Multipeer Connectivity in Games

Since its unveiling at WWDC 2013, Multipeer Connectivity (or MPC as we'll refer to it here) has garnered much hype, but relatively few products have successfully integrated it in meaningful ways. So let's see what MPC is and how to leverage it to build impressive experiences, especially in games.

What is Multipeer Connectivity?

Multipeer Connectivity is an Apple framework that offers transport-agnostic mechanisms for network discoverability, creation, and communication. It's the spiritual successor to Bonjour, which was mostly useful for device discoverability on LAN and Wi-Fi networks.

A key benefit of MPC is that ad-hoc peer-to-peer networks can be created regardless of whether or not existing Wi-Fi or Bluetooth personal area networks are available. Once connected, peers can securely share messages, streams, or file resources.

Most MPC functionality is also available through the higher-level GameKit framework. Using GameKit to power your game can allow developers to work with very useful game concepts to abstract the underlying networking protocols.

Even though most games will benefit more from integrating GameKit and its game-related abstractions over direct use of MPC, this article should serve as a useful guide for more advanced MPC usage.

When Should It Be Used?

When your game or app may run on multiple devices in close proximity to each other, MPC has the potential of drastically improving the user experience. Whether you're building a remote control or multiplayer game, MPC helps reduce user experience friction, server costs, and even latency.

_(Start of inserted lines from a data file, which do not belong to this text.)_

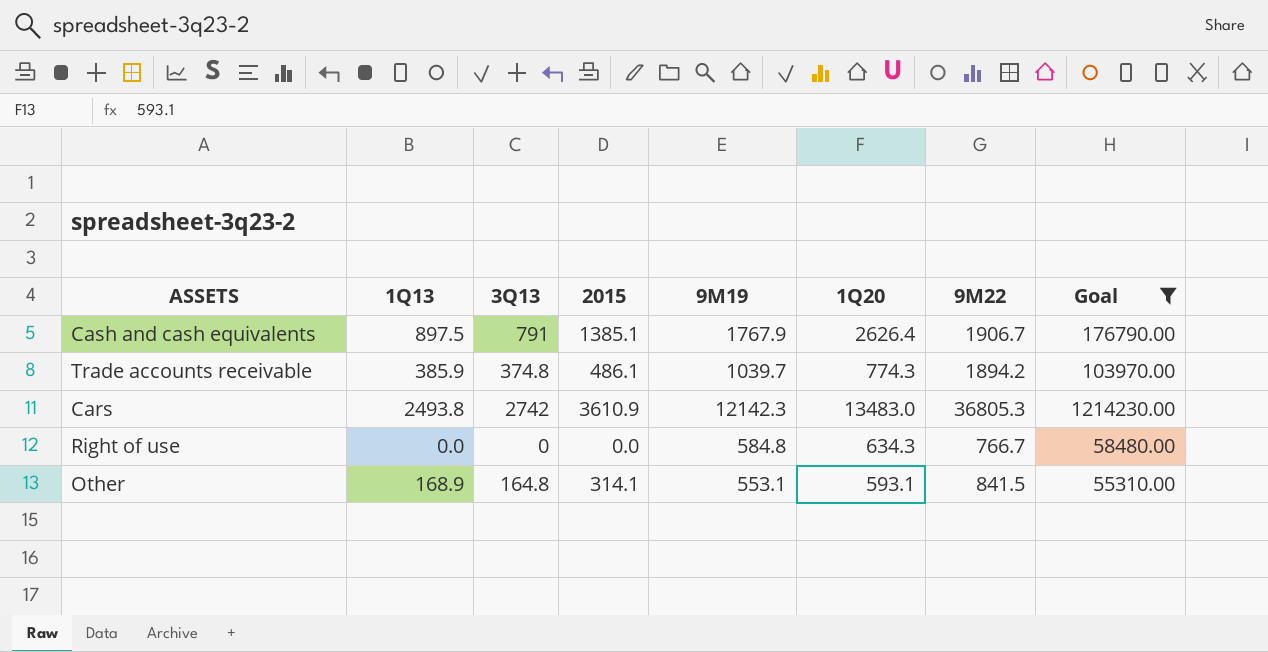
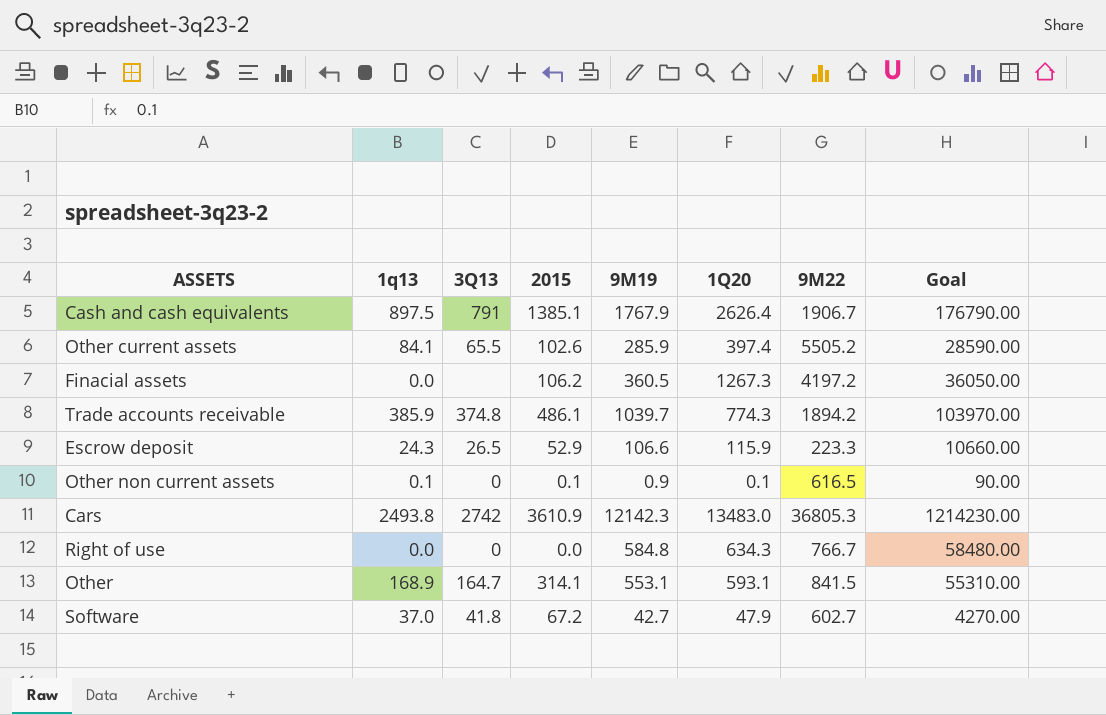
filter: Goal >= 55310.00 -> none
column name: 1Q13 -> 1q13
Other | 3Q13: 164.8 -> 164.7

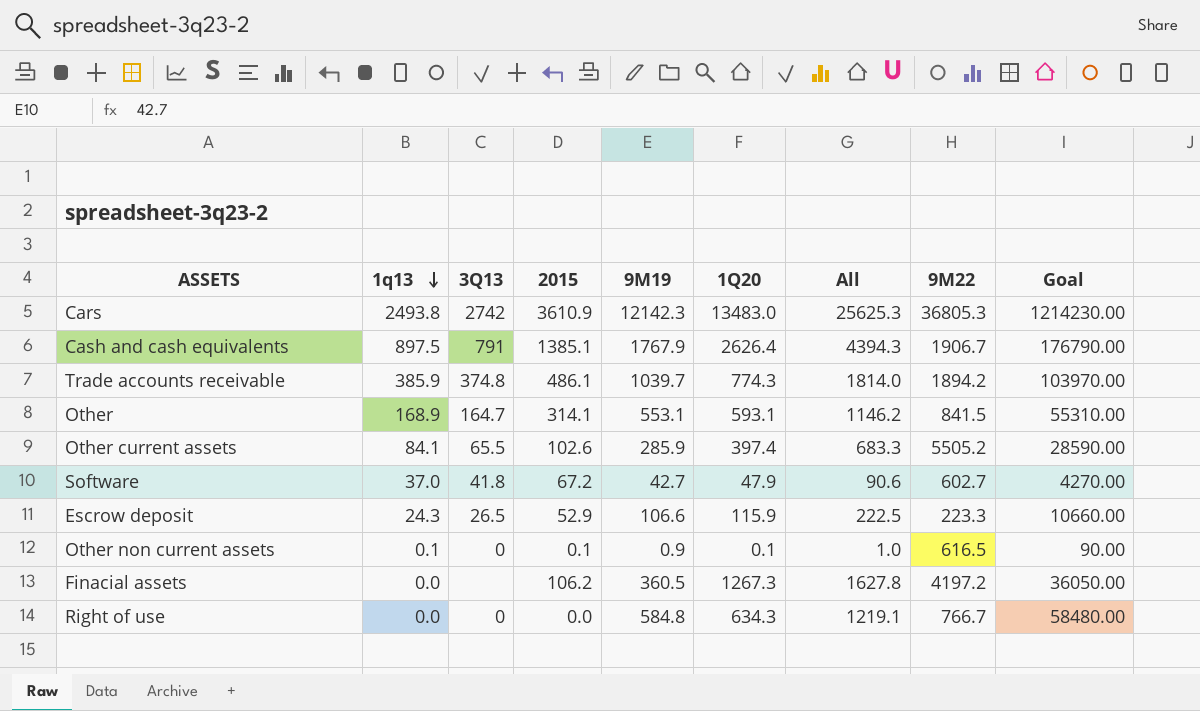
row order: none -> 1q13 descending
column All | formula: none -> [9M19] + [1Q20]

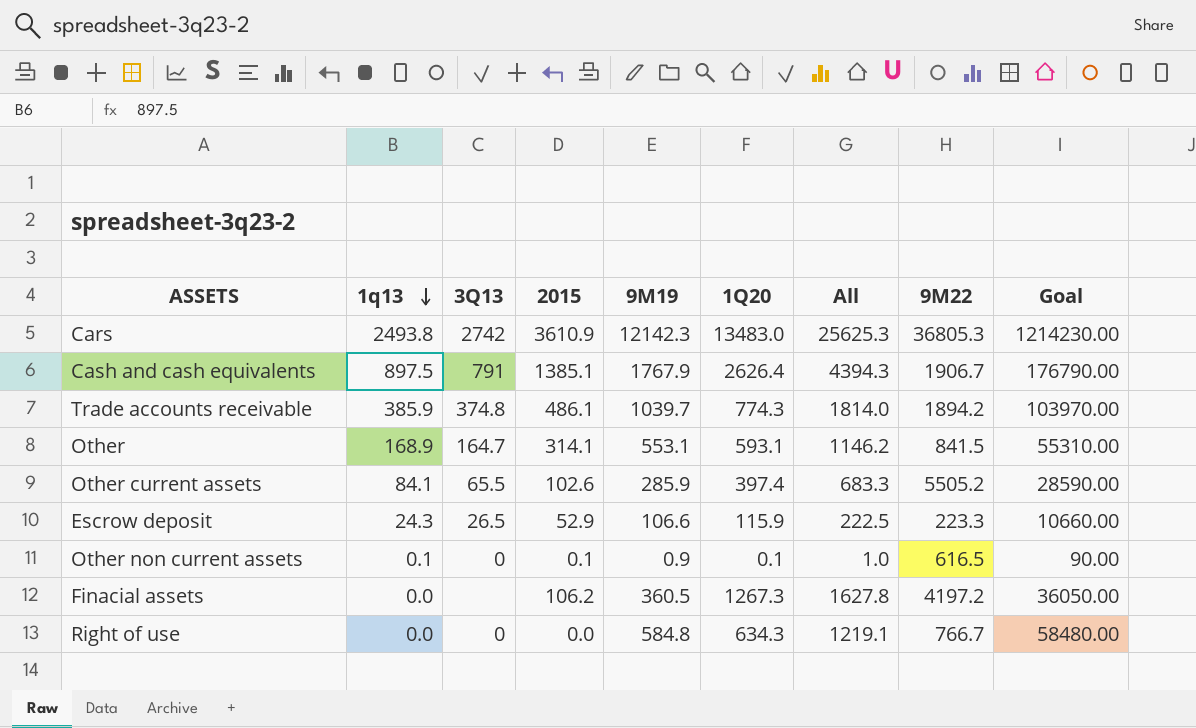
row Software: 37.0 | 41.8 | 67.2 | 42.7 | 47.9 | 90.6 | 602.7 | 4270.00 -> none

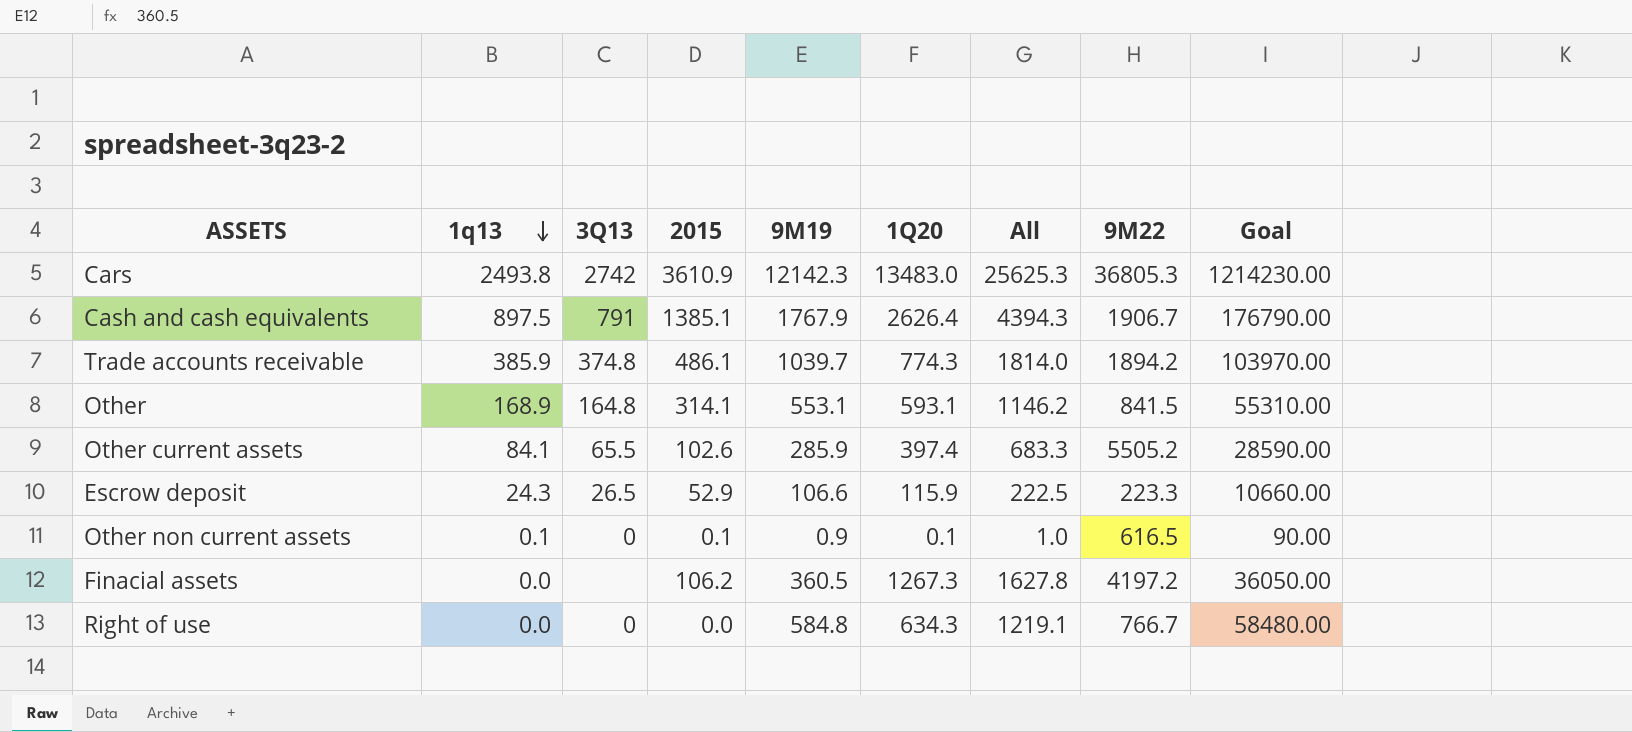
Other | 3Q13: 164.7 -> 164.8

For example, a remote control app that avoids any user configuration and automatically connects to the service being controlled immediately after installation can transform your app from good to great. This is true whether it is a remote control for a game, presentation software, a media player, or something else. An open-source example of this is DeckRocket, an iOS remote for the Deckset presentation app.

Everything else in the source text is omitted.